7. Pengaruh terhadap pola makan

Memberikan teh kepada balita juga dapat memengaruhi pola makan mereka. Rasa teh yang kuat dapat mengurangi nafsu makan anak, sehingga mereka tidak mendapatkan asupan nutrisi yang cukup dari makanan.

Terutama jika anak merasa kenyang setelah mengonsumsi teh, mereka mungkin menolak makanan bergizi yang seharusnya menjadi bagian penting dari diet seimbang. Asupan cairan yang tidak tepat, termasuk teh, dapat memengaruhi kebiasaan makan dan pertumbuhan anak.
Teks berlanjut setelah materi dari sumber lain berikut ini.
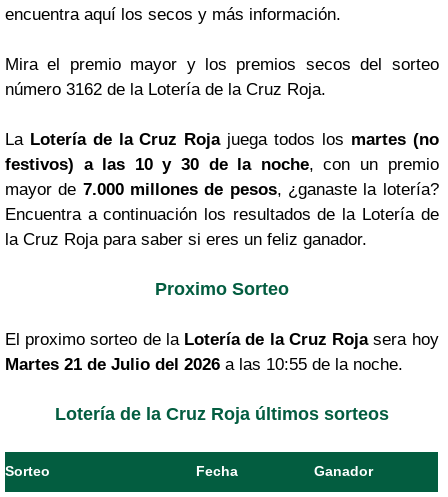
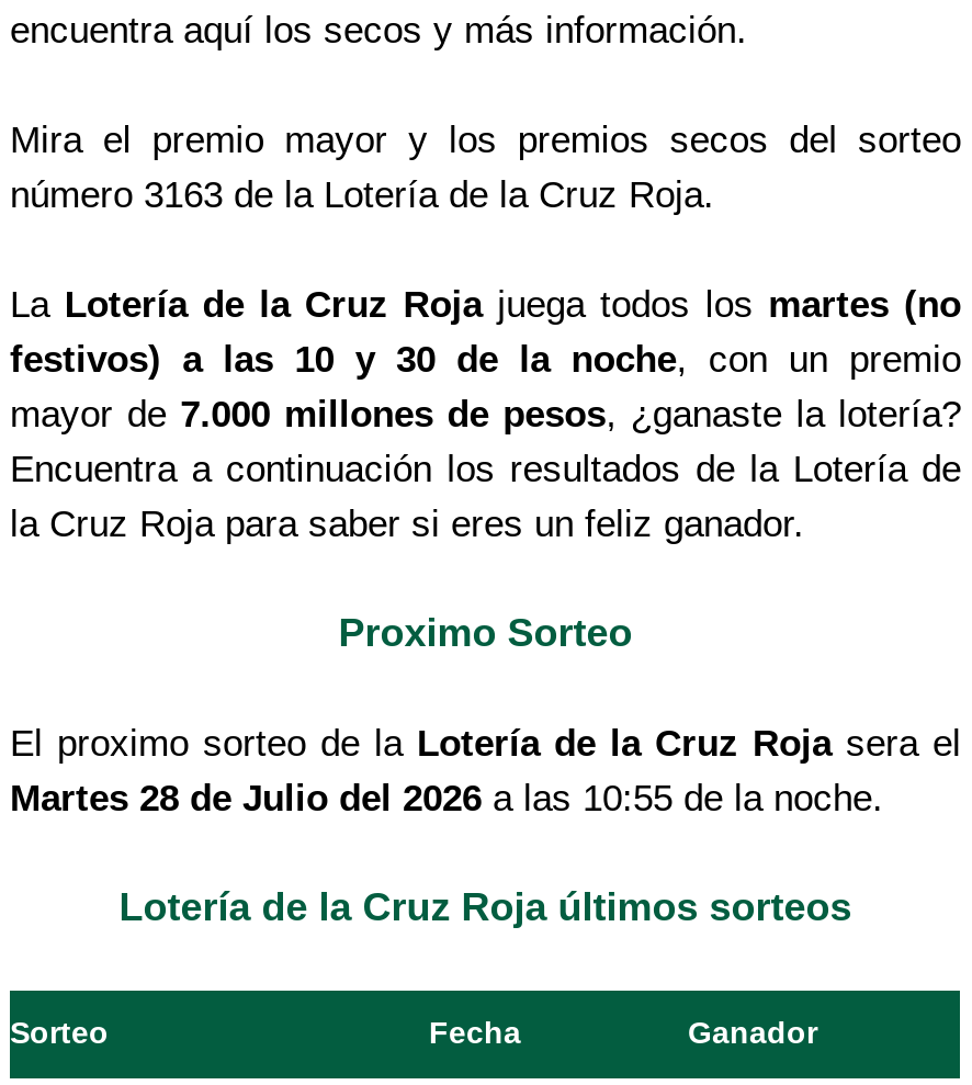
[5,80,326,99] número 3162 de la Lotería de la Cruz Roja. -> [10,174,714,216] número 3163 de la Lotería de la Cruz Roja.
[5,330,438,349] El proximo sorteo de la Lotería de la Cruz Roja sera hoy -> [10,723,961,765] El proximo sorteo de la Lotería de la Cruz Roja sera el
[5,355,403,374] Martes 21 de Julio del 2026 a las 10:55 de la noche. -> [10,778,883,820] Martes 28 de Julio del 2026 a las 10:55 de la noche.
8. Masalah kesehatan jangka panjang

Penggunaan teh pada anak-anak dalam jangka panjang dapat berpotensi menimbulkan masalah kesehatan yang lebih serius. Konsumsi kafein yang terus-menerus dapat mengganggu perkembangan neurologis anak, serta meningkatkan risiko ketergantungan kafein di kemudian hari.

Selain itu, kebiasaan mengonsumsi minuman manis atau berkalori tinggi yang sering disajikan bersamaan dengan teh dapat berkontribusi pada masalah berat badan dan kesehatan jantung di masa depan. Penelitian dalam Journal of Pediatrics menunjukkan bahwa kebiasaan makan serta minum yang dibentuk pada usia dini dapat berpengaruh besar pada kesehatan di masa depan.